Monde
Les États-Unis distraits, Pyongyang accélère son programme militaire


Alors que Washington concentre son attention sur le Moyen-Orient, la Corée du Nord multiplie les essais balistiques et renforce son arsenal nucléaire, profitant d’un relâchement de la pression internationale.
Depuis le début des frappes américano-israéliennes contre l’Iran le 28 février, Pyongyang a procédé à cinq tirs de missiles, dont quatre au mois d’avril. Il s’agit du rythme le plus soutenu depuis janvier 2024, selon un décompte effectué par l’AFP. Pour les experts interrogés, cette fréquence traduit la volonté du régime de Kim Jong Un d’afficher sa puissance dans un contexte géopolitique troublé, notamment au Moyen-Orient.
L’environnement sécuritaire mondial s’apparente désormais à une zone de non-droit où les règles internationales ne s’appliquent plus, estime Lim Eul-chul, spécialiste de la Corée du Nord à l’université Kyungnam. Pyongyang exploite ce vide pour parachever son arsenal nucléaire. Cette accélération a débuté peu après le congrès du parti au pouvoir en février, qui a fixé les grandes orientations nationales. Le choix du calendrier suggère que le régime entend mettre en avant des progrès concrets dans ses capacités militaires, note Hong Min, chercheur à l’Institut coréen pour l’Unification nationale.
Lors de cette grand-messe quinquennale, le dirigeant Kim Jong Un a réaffirmé le caractère irréversible et permanent du statut nucléaire de son pays. Pyongyang justifie ses programmes militaires par la nécessité de dissuader toute tentative de renversement de son gouvernement, un projet qu’il prête aux États-Unis depuis plusieurs décennies. Les derniers essais ont porté sur des missiles balistiques, des missiles de croisière antinavires et des missiles tactiques à sous-munitions, tous soumis à des sanctions internationales.
Les analystes relèvent des avancées techniques notables, notamment la maîtrise croissante d’armes à double usage, conventionnel et nucléaire. Le régime semble désormais capable d’utiliser des ogives nucléaires miniaturisées et de mener des attaques de saturation destinées à submerger les systèmes de défense adverses.

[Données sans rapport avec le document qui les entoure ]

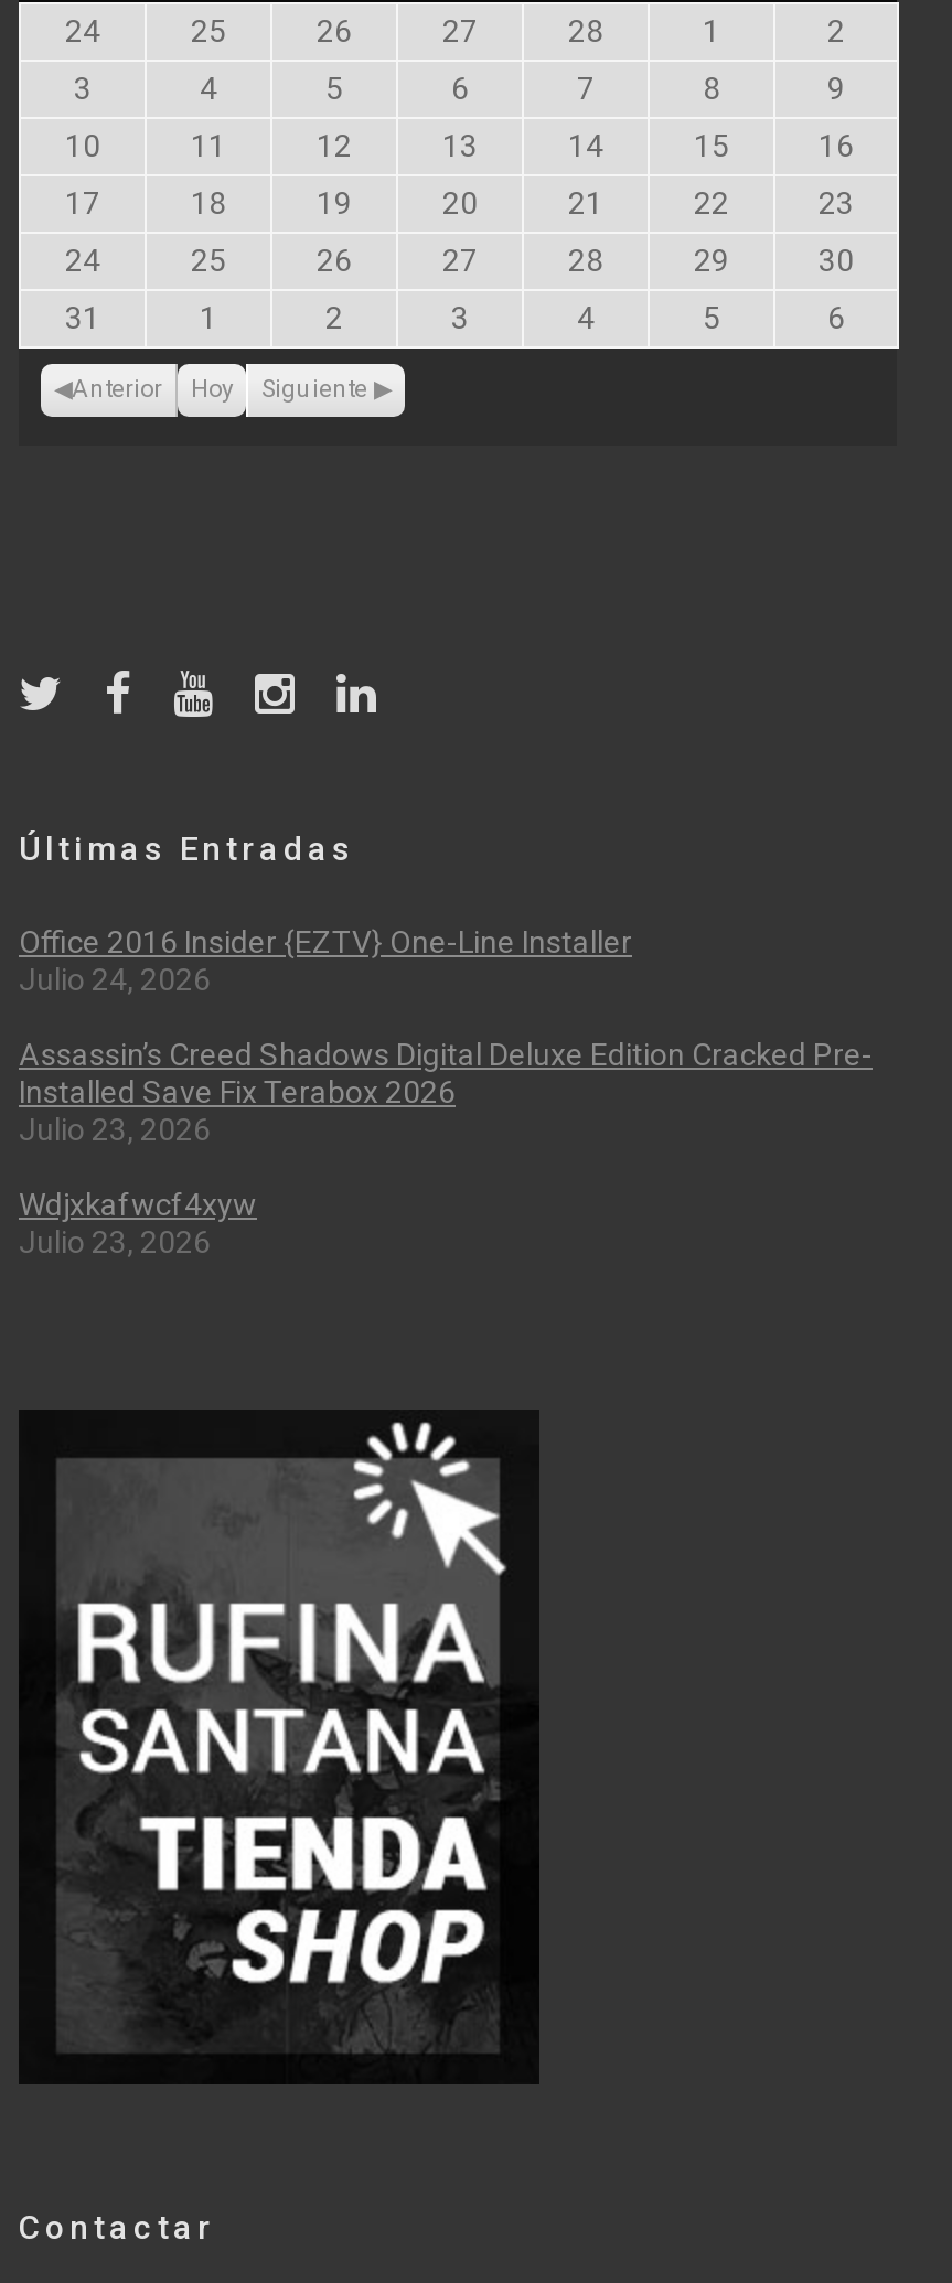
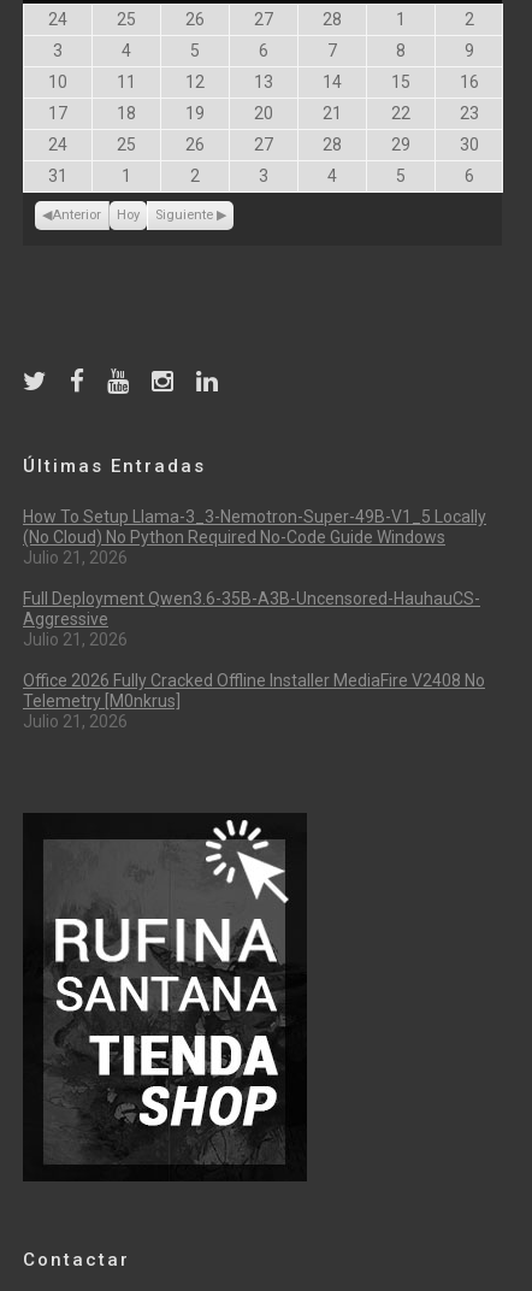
[19,924,632,997] Office 2016 Insider {EZTV} One-Line Installer | Julio 24, 2026 -> [23,507,486,567] How To Setup Llama-3_3-Nemotron-Super-49B-V1_5 Locally | (No Cloud) No Python Required No-Code Guide Windows | Julio 21, 2026
[19,1037,873,1147] Assassin’s Creed Shadows Digital Deluxe Edition Cracked Pre- | Installed Save Fix Terabox 2026 | Julio 23, 2026 -> [23,589,480,649] Full Deployment Qwen3.6-35B-A3B-Uncensored-HauhauCS- | Aggressive | Julio 21, 2026
[19,1187,257,1260] Wdjxkafwcf4xyw | Julio 23, 2026 -> [23,671,485,731] Office 2026 Fully Cracked Offline Installer MediaFire V2408 No | Telemetry [m0nkrus] | Julio 21, 2026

Selon Lim Eul-chul, Pyongwach estime que le moment est idéal pour renforcer sa dissuasion offensive et développer en parallèle ses forces conventionnelles et nucléaires, tant que les États-Unis sont engagés au Moyen-Orient.
Pyongyang a condamné les frappes américaines contre l’Iran, les qualifiant de comportement de gangsters. Le régime n’a toutefois pas fourni d’armes à Téhéran, contrairement à ce qu’il a fait avec la Russie pour soutenir son invasion de l’Ukraine. Il n’a pas non plus critiqué directement Donald Trump, que Kim Jong Un a rencontré à trois reprises. Le président américain doit se rendre en Chine en mai, et l’éventualité d’un quatrième sommet avec le dirigeant nord-coréen a été évoquée, bien que la dernière tentative de rapprochement de M. Trump en octobre soit restée sans suite. Pyongyang a réaffirmé que sa dénucléarisation, exigée par Washington, était hors de question.
Sur le plan militaire, la Corée du Nord cherche également à mettre en avant la solidité de son alliance avec la Russie, qui lui a fourni une aide économique et technique en échange de l’envoi de troupes nord-coréennes combattre en Ukraine. Il s’agit d’une tentative de démontrer qu’elle dispose d’un allié puissant malgré la pression américaine et chinoise, rendant les sanctions obsolètes, explique Lim Eul-chul. Lors de récents échanges de haut niveau, les deux pays ont inauguré un pont routier les reliant et lancé la construction d’un hôpital de l’amitié dans la ville nord-coréenne de Wonsan. L’ambassadeur nord-coréen à Moscou aurait même évoqué une possible coopération agricole dans la région ukrainienne de Kherson, sous contrôle russe. La Corée du Nord fait partie des rares pays qui n’hésiteraient pas à opérer en Ukraine occupée, et les deux parties tirent profit de cette situation, souligne Fyodor Tertitskiy, spécialiste du Nord à l’université de Corée à Séoul.